Diabetes Care | 2013
Richard W. Grant; Kelsey E. O’Brien; Jessica L. Waxler; Jason L. Vassy; Linda M. Delahanty; Laurie Bissett; Robert C. Green; Katherine G. Stember; Candace Guiducci; Elyse R. Park; Jose C. Florez; James B. Meigs
OBJECTIVE To examine whether diabetes genetic risk testing and counseling can improve diabetes prevention behaviors. RESEARCH DESIGN AND METHODS We conducted a randomized trial of diabetes genetic risk counseling among overweight patients at increased phenotypic risk for type 2 diabetes.
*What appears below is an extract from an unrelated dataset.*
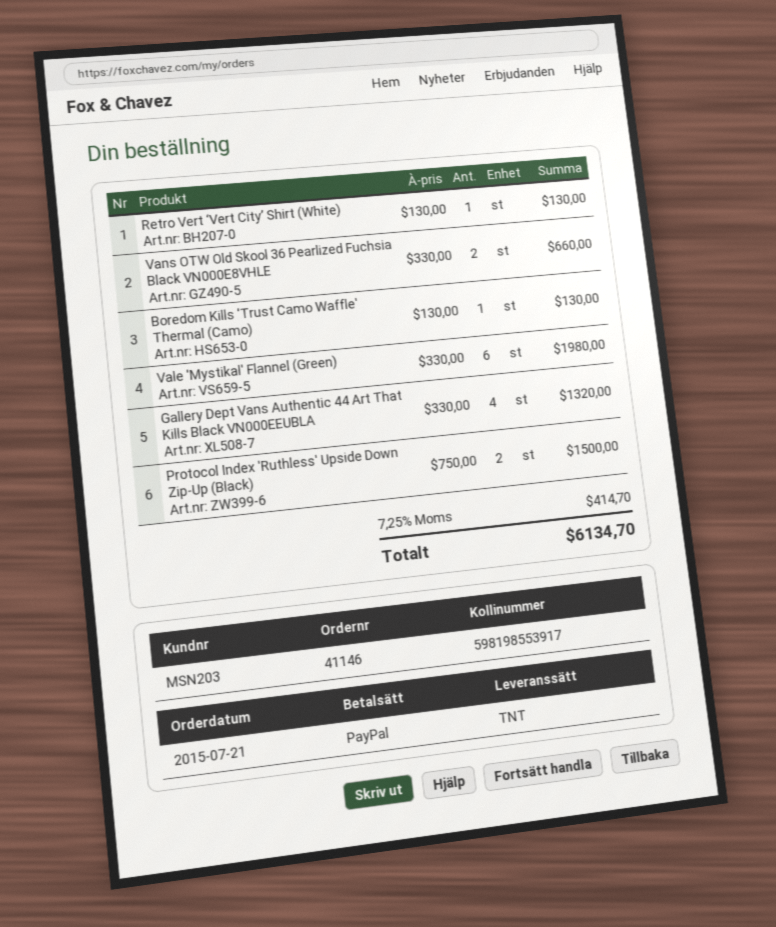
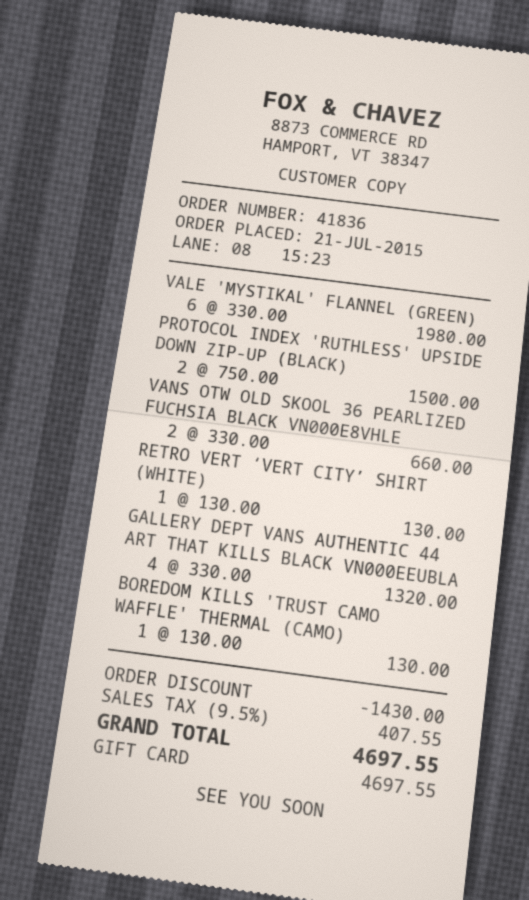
order number: 41146 -> 41836
payment method: PayPal -> gift card
discount: none -> 1430.00
tax: 7.25% = 414.70 -> 9.5% = 407.55
total: 6134.70 -> 4697.55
Participants were randomly allocated to genetic testing versus no testing. Genetic risk was calculated by summing 36 single nucleotide polymorphisms associated with type 2 diabetes. Participants in the top and bottom score quartiles received individual genetic counseling before being enrolled with untested control participants in a 12-week, validated, diabetes prevention program. Middle-risk quartile participants were not studied further. We examined the effect of this genetic counseling intervention on patient self-reported attitudes, program attendance, and weight loss, separately comparing higher-risk and lower-risk result recipients with control participants. RESULTS The 108 participants enrolled in the diabetes prevention program included 42 participants at higher diabetes genetic risk, 32 at lower diabetes genetic risk, and 34 untested control subjects. Mean age was 57.9 ± 10.6 years, 61% were men, and average BMI was 34.8 kg/m2, with no differences among randomization groups. Participants attended 6.8 ± 4.3 group sessions and lost 8.5 ± 10.1 pounds, with 33 of 108 (30.6%) losing ≥5% body weight. There were few statistically significant differences in self-reported motivation, program attendance, or mean weight loss when higher-risk recipients and lower-risk recipients were compared with control subjects (P > 0.05 for all but one comparison). CONCLUSIONS Diabetes genetic risk counseling with currently available variants does not significantly alter self-reported motivation or prevention program adherence for overweight individuals at risk for diabetes.